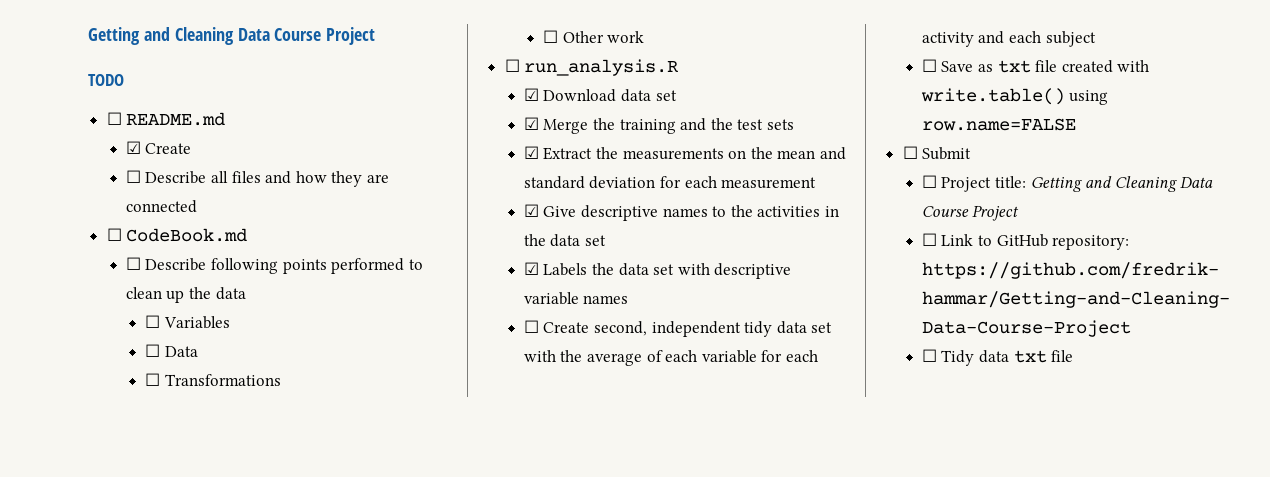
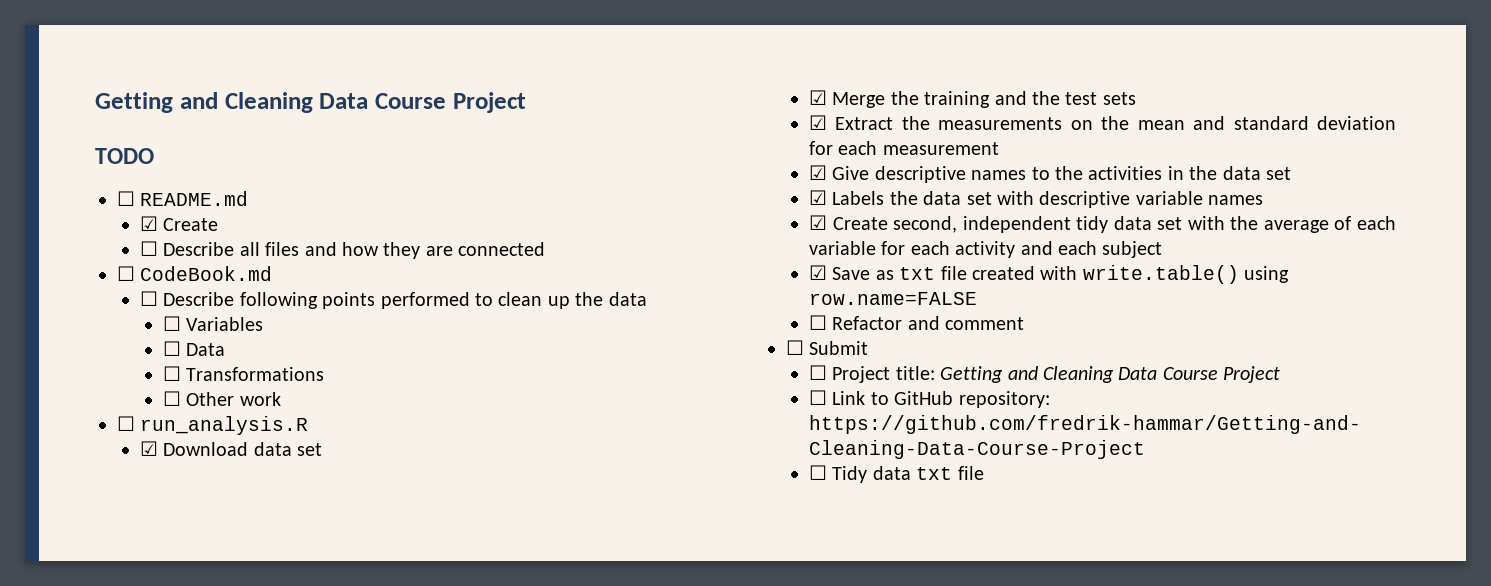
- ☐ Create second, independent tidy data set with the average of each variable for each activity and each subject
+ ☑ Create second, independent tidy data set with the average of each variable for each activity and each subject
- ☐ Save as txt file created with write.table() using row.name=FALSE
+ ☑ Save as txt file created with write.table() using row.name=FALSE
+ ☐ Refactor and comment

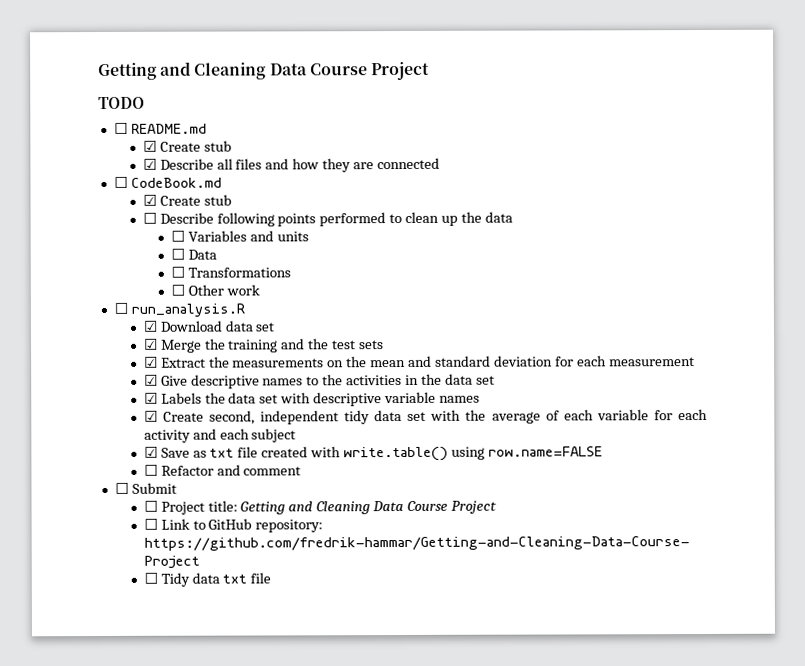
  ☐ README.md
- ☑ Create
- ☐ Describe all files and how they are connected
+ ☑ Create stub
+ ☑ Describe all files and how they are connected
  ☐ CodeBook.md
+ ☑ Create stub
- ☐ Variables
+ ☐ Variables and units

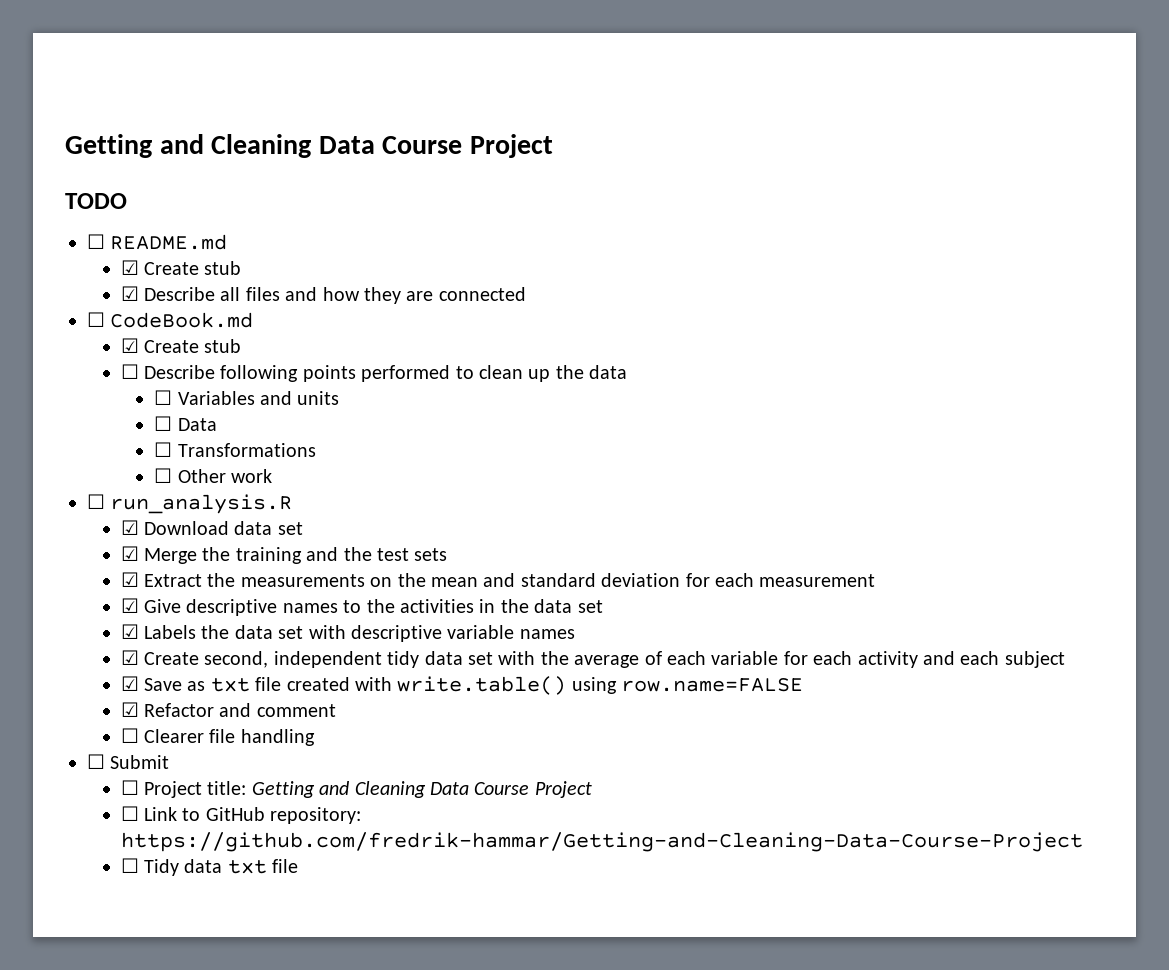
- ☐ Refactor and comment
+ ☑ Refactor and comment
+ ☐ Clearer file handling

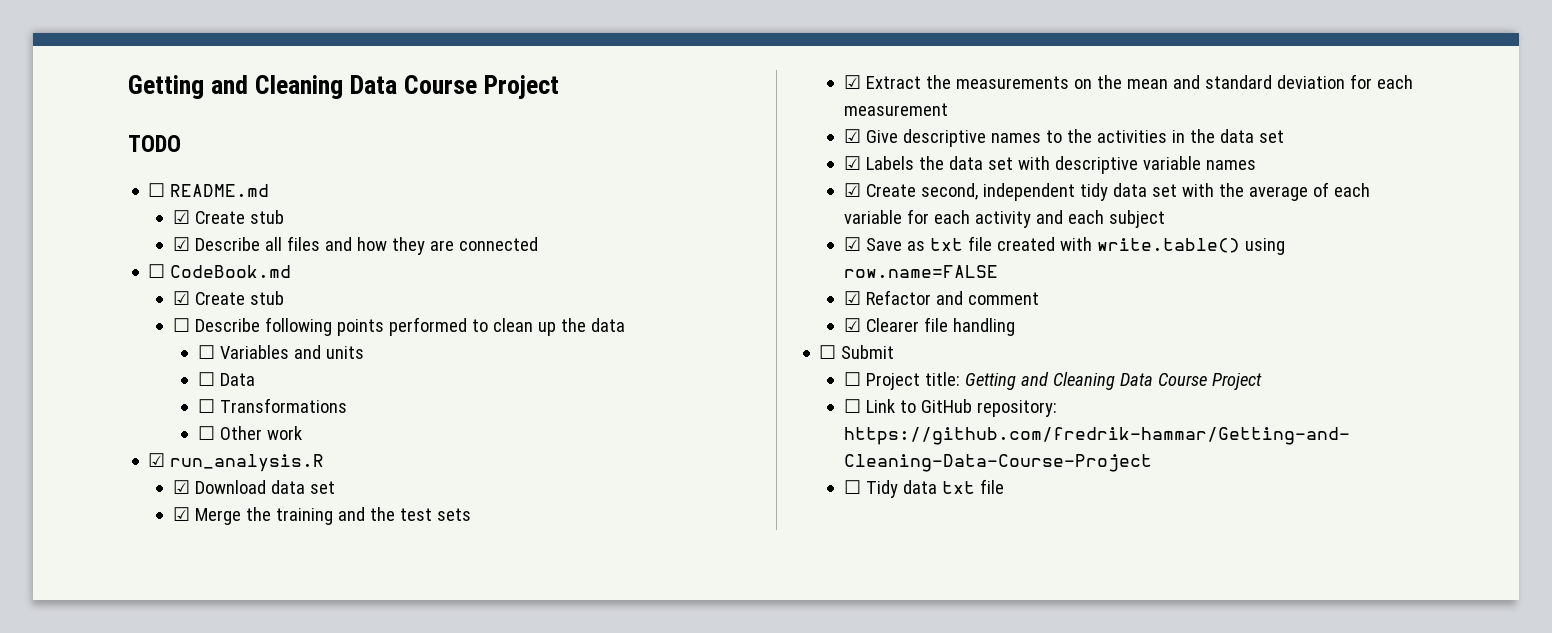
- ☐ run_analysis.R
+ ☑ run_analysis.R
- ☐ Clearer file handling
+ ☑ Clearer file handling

+++++

■ **Task to carry out**: The required output is an exact copy of the lines from the one with "- ☐ Describe" through the final line of the data above, with pictures removed.

■ **Output**:
- ☐ Describe all files and how they are connected
+ ☑ Create stub
+ ☑ Describe all files and how they are connected
  ☐ CodeBook.md
+ ☑ Create stub
- ☐ Variables
+ ☐ Variables and units

- ☐ Refactor and comment
+ ☑ Refactor and comment
+ ☐ Clearer file handling

- ☐ run_analysis.R
+ ☑ run_analysis.R
- ☐ Clearer file handling
+ ☑ Clearer file handling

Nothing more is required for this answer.